**** SUPPLIED ENTRIES ****
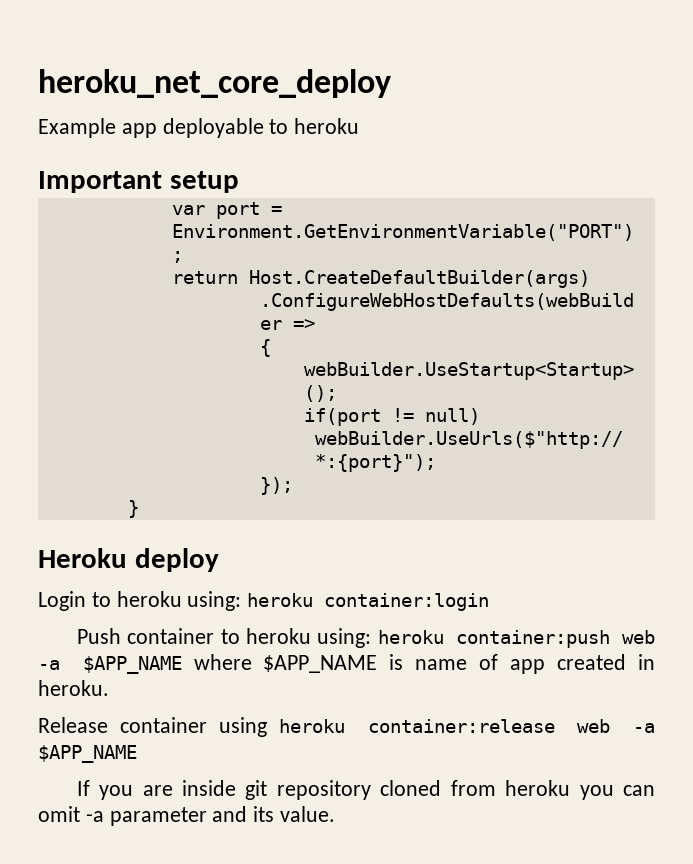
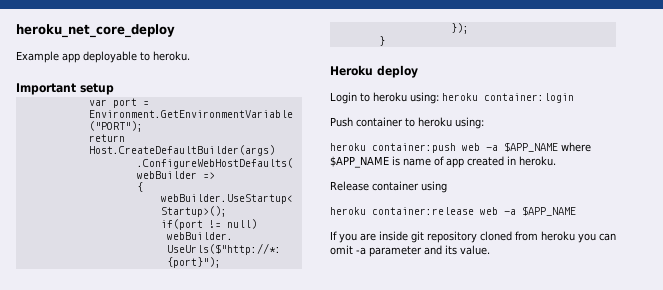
- Example app deployable to heroku
+ Example app deployable to heroku.
- Push container to heroku using: heroku container:push web -a $APP_NAME where $APP_NAME is name of app created in heroku.
+ Push container to heroku using:
+ heroku container:push web -a $APP_NAME where $APP_NAME is name of app created in heroku.
- Release container using heroku container:release web -a $APP_NAME
+ Release container using
+ heroku container:release web -a $APP_NAME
****
__TASK__
Look through the listing above and copy each line with the word "deployable" in it.

__RESPONSE TO THE TASK__
- Example app deployable to heroku
+ Example app deployable to heroku.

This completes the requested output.